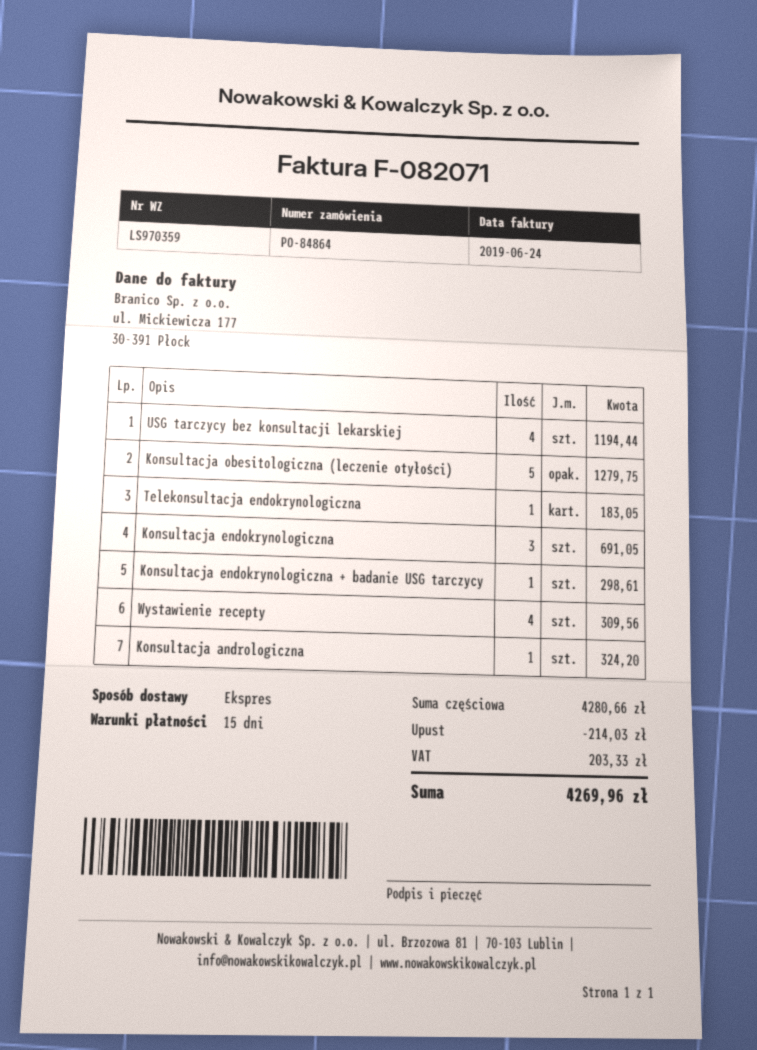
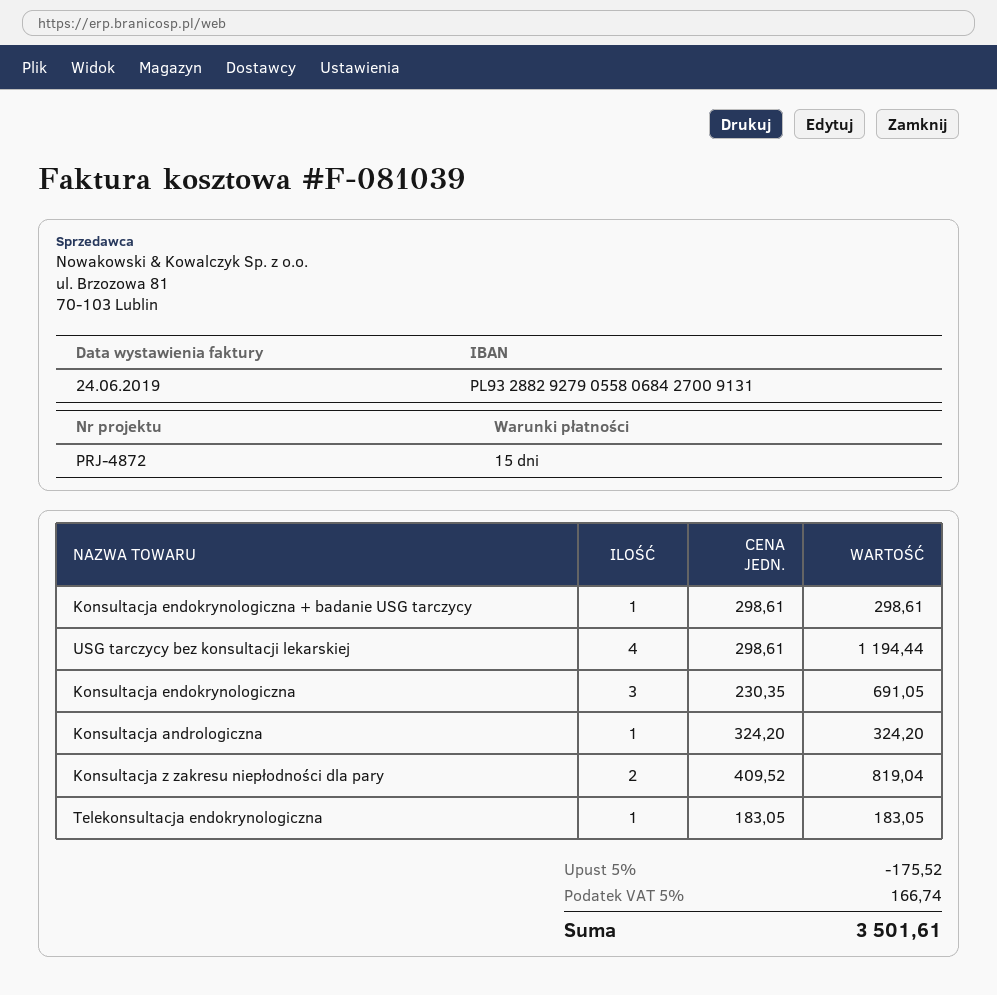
invoice number: F-082071 -> F-081039
Konsultacja obesitologiczna (leczenie otyłości): 5 for 1279.75 -> none
Wystawienie recepty: 4 for 309.56 -> none
Konsultacja z zakresu niepłodności dla pary: none -> 2 for 819.04
discount: 214.03 -> 175.52
tax: 203.33 -> 166.74
total: 4269.96 -> 3501.61

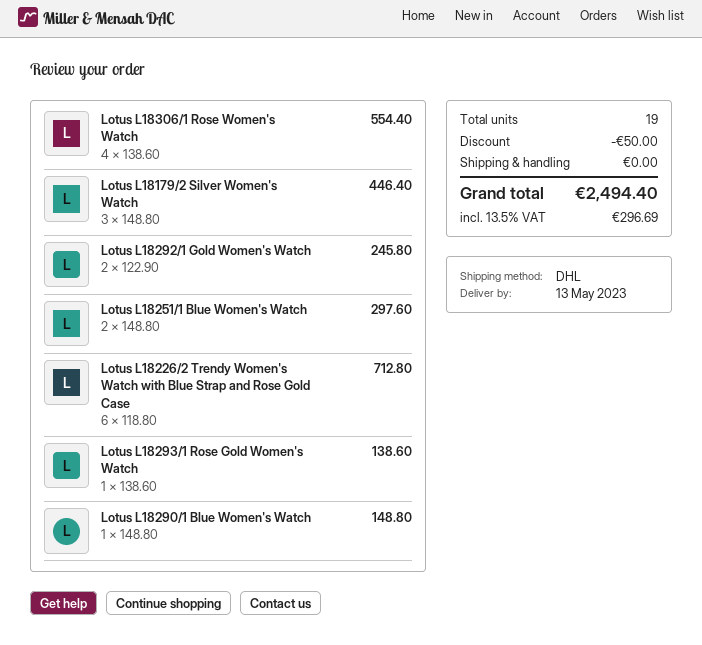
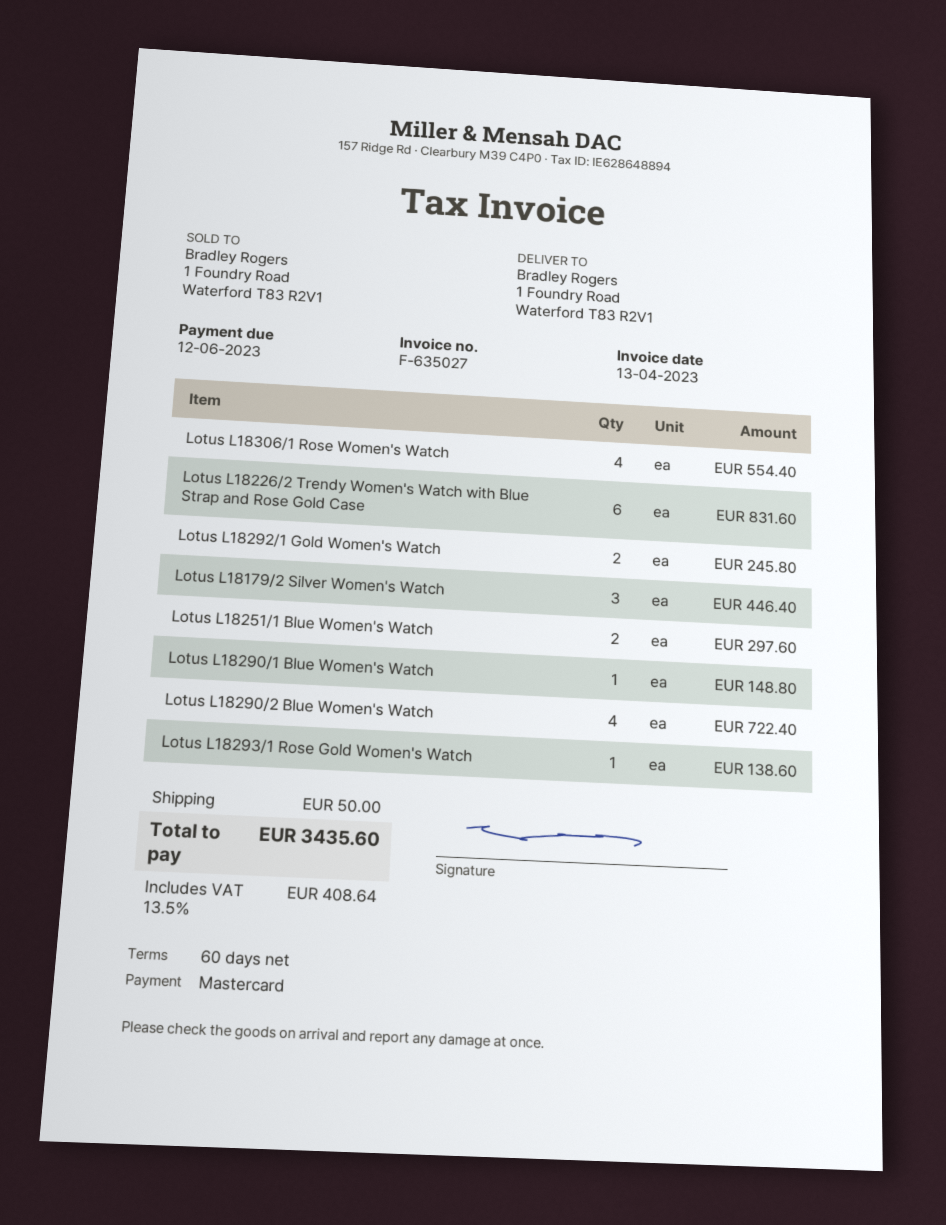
Lotus L18226/2 Trendy Women's Watch with Blue Strap and Rose Gold Case: 6 for 712.80 -> 6 for 831.60
Lotus L18290/2 Blue Women's Watch: none -> 4 for 722.40
discount: 50.00 -> none
shipping: 0.00 -> 50.00
tax: 13.5% = 296.69 -> 13.5% = 408.64
total: 2494.40 -> 3435.60

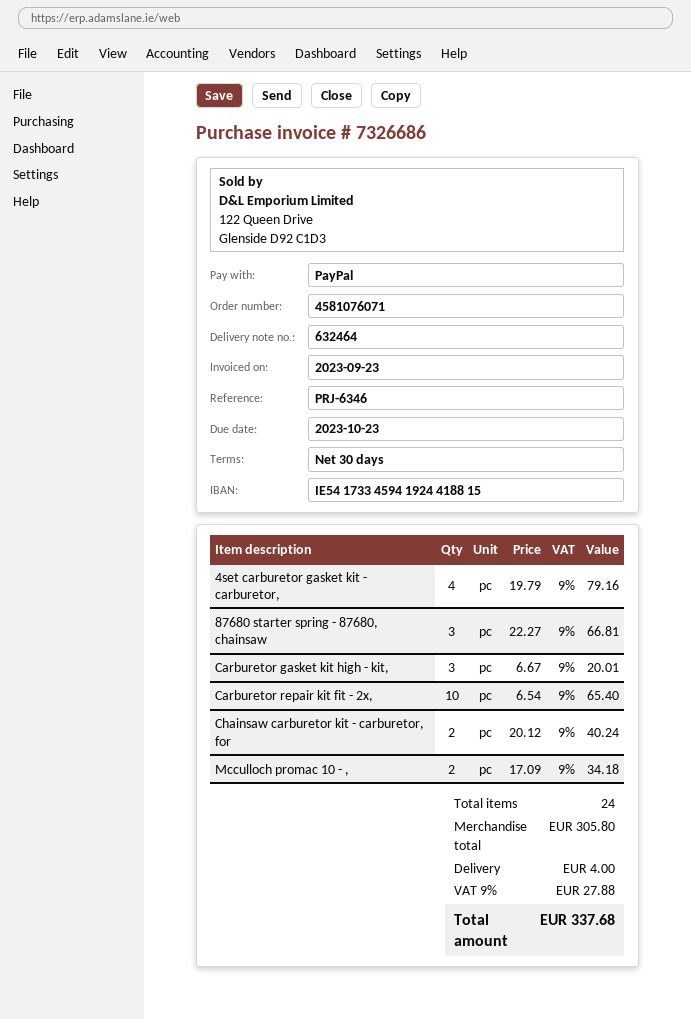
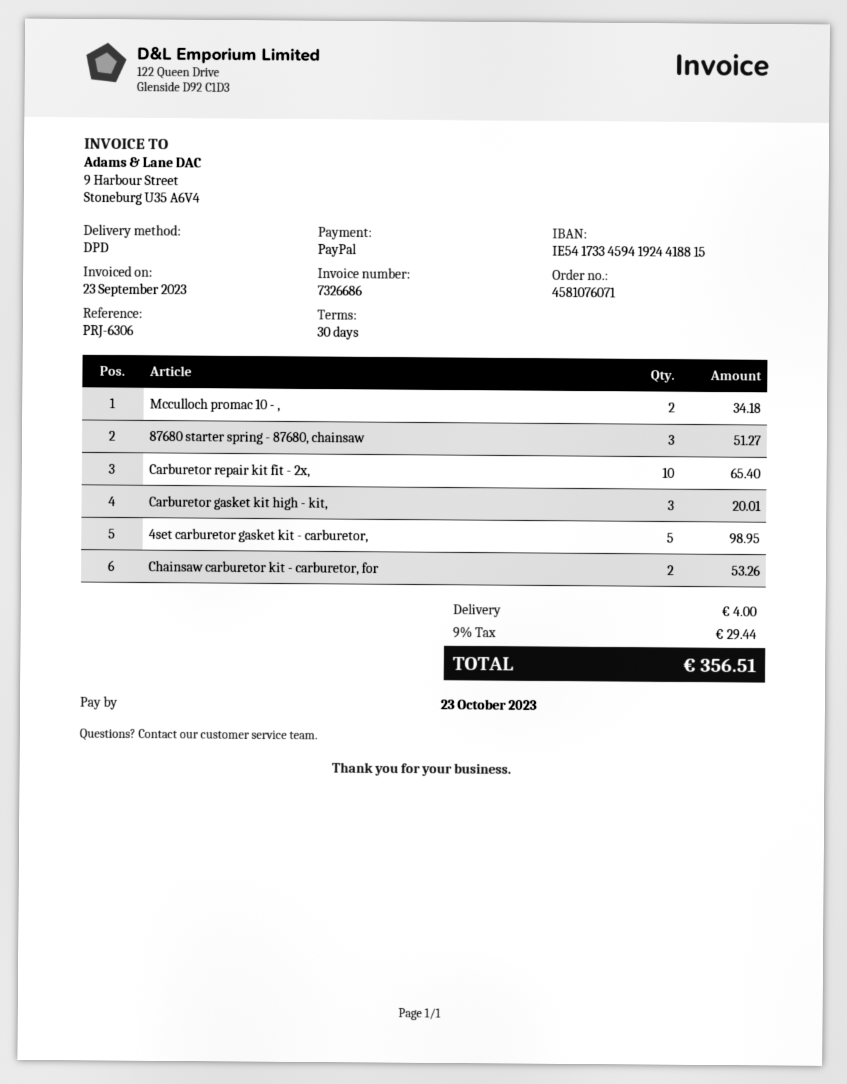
reference: PRJ-6346 -> PRJ-6306
4set carburetor gasket kit - carburetor,: 4 for 79.16 -> 5 for 98.95
87680 starter spring - 87680, chainsaw: 3 for 66.81 -> 3 for 51.27
Chainsaw carburetor kit - carburetor, for: 2 for 40.24 -> 2 for 53.26
tax: 9% = 27.88 -> 9% = 29.44
total: 337.68 -> 356.51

■ What you have to do
Each line, from the one that holds "Chainsaw carburetor kit" through the last line of the entries, must be repeated exactly. Leave out everything else.

■ Output below
Chainsaw carburetor kit - carburetor, for: 2 for 40.24 -> 2 for 53.26
tax: 9% = 27.88 -> 9% = 29.44
total: 337.68 -> 356.51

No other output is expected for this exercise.